Unmarried ?x: [NotAny [Married ?x]]

This looks good.  If we call [Unmarried john], then as we except it succeeds if john is married and fails if he isn't.  We get the same behavior when we call [Unmarried ?x] when ?x=john.

But if we call [Unmarried ?x] when ?x is unbound, then this succeeds only when [Married ?x] fails.  That only happens when every character in your game is unmarried.  That's not the behavior we intended; we wanted it to report back a specific value for ?x that was an unmarried character.

The good news is that it's easy to fix.  We just change the definition to:

Unmarried ?x: [Character ?x] [Not [Married ?x]]

Adding the Character call forces ?x to be bound when you enter the Not call, and specifically forces it to be bound to a character.  Now, if you call [Unmarried john], if first checks if john is a character, and assuming he is, continues on to check his marital status.  But if you say [Unmarried ?x] when ?x is unbound, then it will search for an ?x that is both a character and unmarried, as we wanted.

Important: this doesn't work if you reverse the order:

[Not [Married ?x]] [Character ?x]

This brings us to our last best practice.

Best practice: put negations at the end

Because a negation means something different when it has an unbound variable in it, and because variables tend to get bound over time (that is, as we move left to right in a method), it's generally best to put your negations as late in the rule as possible.

Technical: why negation-as-failure is problematic

Now let's talk a bit more about why negation in these languages is problematic.  The problems can be divided roughly into ambivalent features, which are good sometimes and bad in others, misfeatures which aren't necessarily bugs but which programmers with weren't true, and bugs which are clearly bad.

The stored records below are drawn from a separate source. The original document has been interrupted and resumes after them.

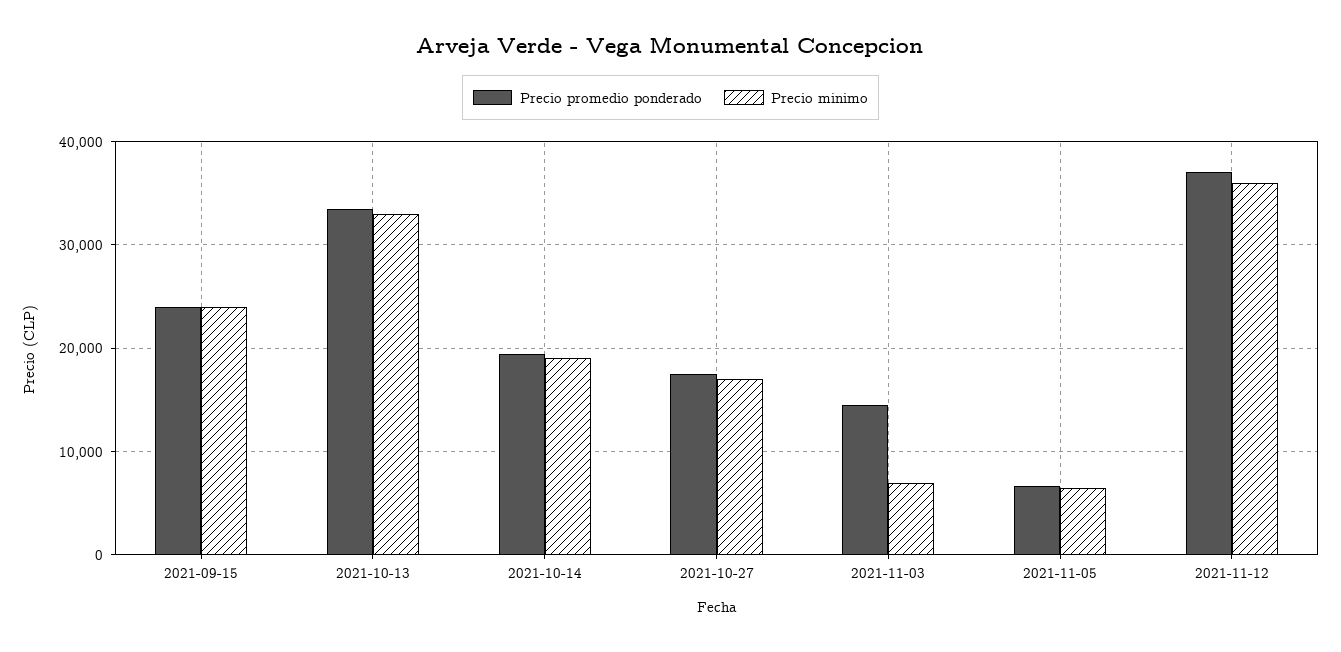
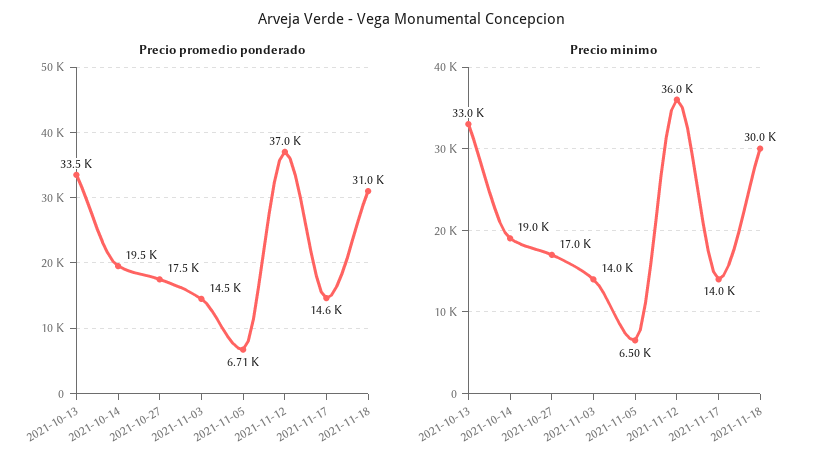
Precio promedio ponderado, 2021-09-15: 24000 -> none
Precio minimo, 2021-09-15: 24000 -> none
Precio minimo, 2021-11-03: 7000 -> 14000
Precio promedio ponderado, 2021-11-17: none -> 14600
Precio promedio ponderado, 2021-11-18: none -> 31000
Precio minimo, 2021-11-17: none -> 14000
Precio minimo, 2021-11-18: none -> 30000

Ambivalent: the closed-world assumption

Negation-as-failure is the assumption that anything that isn't provable is false.  It's often useful, maybe even usually useful.  But it's only valid if the system has all relevant information.  Consider the following example of US presidents:

# Try: [President kennedy]
[predicate]
President washington.
President j_adams.
President jefferson.
President madison.
President monrow.
President j_q_adams.
President jackson.
President van_buren.
President harrison.
President tyler.

Here, it will reply “no” to the question “was Kennedy a President?” because its list is incomplete.  If you run [Not [President kennedy]] it will reply “yes.”

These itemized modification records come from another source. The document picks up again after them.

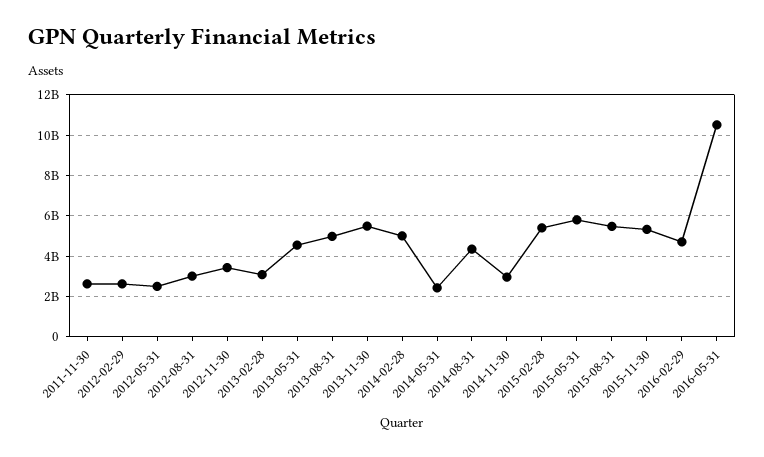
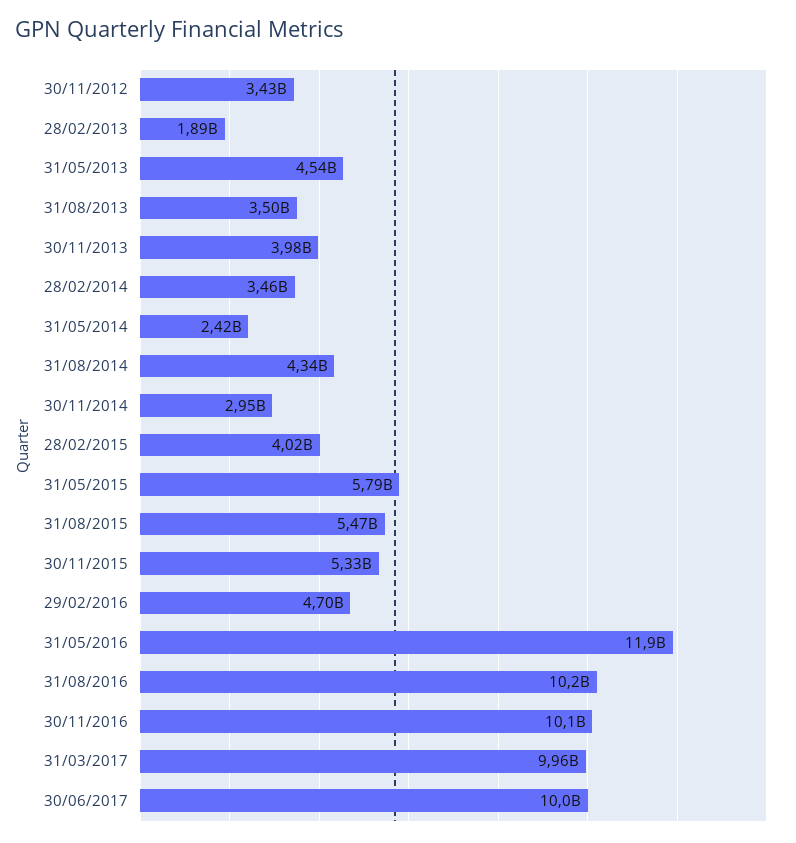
2011-11-30: 2500000000 -> none
2012-02-29: 2500000000 -> none
2012-05-31: 2500000000 -> none
2012-08-31: 3000000000 -> none
2013-02-28: 3000000000 -> 1890000000
2013-08-31: 5000000000 -> 3500000000
2013-11-30: 5500000000 -> 3980000000
2014-02-28: 5000000000 -> 3460000000
2015-02-28: 5500000000 -> 4020000000
2016-05-31: 10500000000 -> 11900000000
31/08/2016: none -> 10200000000
30/11/2016: none -> 10100000000
31/03/2017: none -> 9960000000
30/06/2017: none -> 10000000000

Another way of thinking about it is that the system treats “don't know” as "is false."  It can't distinguish the two.

Misfeature: some vs. every

Negation in languages like Step and Prolog changes the meaning of variables in a query.

A query like [P ?x], when ?x is unbound, means "is P true for some ?x?".  But [NotAny [P ?x]] means:

  • Is [P ?x] false?
  • In other words: is it false that P is true for some ?x?
  • In other words: is it true that P is false for every ?x?

It quietly flips some to every.  Even experienced programmers routinely forget this, and it leads to innumerable bugs.

One way to see how this can trip you up is that, normally, if a predicate is true for some particular value, for example [President washington], then it's also true for a variable: [President ?x].  But in the case of negation, it doesn't work that way.  We just showed that [NotAny [President kennedy]] was true.  So we'd think that [NotAny [President ?x]] would also be true, but it isn't because it's asking whether there are no presidents rather than whether there are any non-presidents. 

Worse yet, there's no real way to write a version of Not that works the way we'd expect it to.  The best you can do is the domain predicate work-around that we discussed above.

Bug: negation gives you different answers at different times

This one is awful.  As we said above, if you use a domain predicate to prevent unbound variables in a negation:

Unmarried ?x: [Character ?x] [Not [Married ?x]]

It only works if the domain predicate comes before.  If we put it after, it breaks:

Unmarried ?x: [Not [Married ?x]] [Character ?x] 

This means “and” in logic programming isn't commutative!

This is a disaster.  It's why there were 30 years of people doing Ph.D. theses trying to clean up negation-as-failure.

Notes


  1. This example is lovingly stolen from TVTropes.

  2. Much like a datatype in a normal programming language.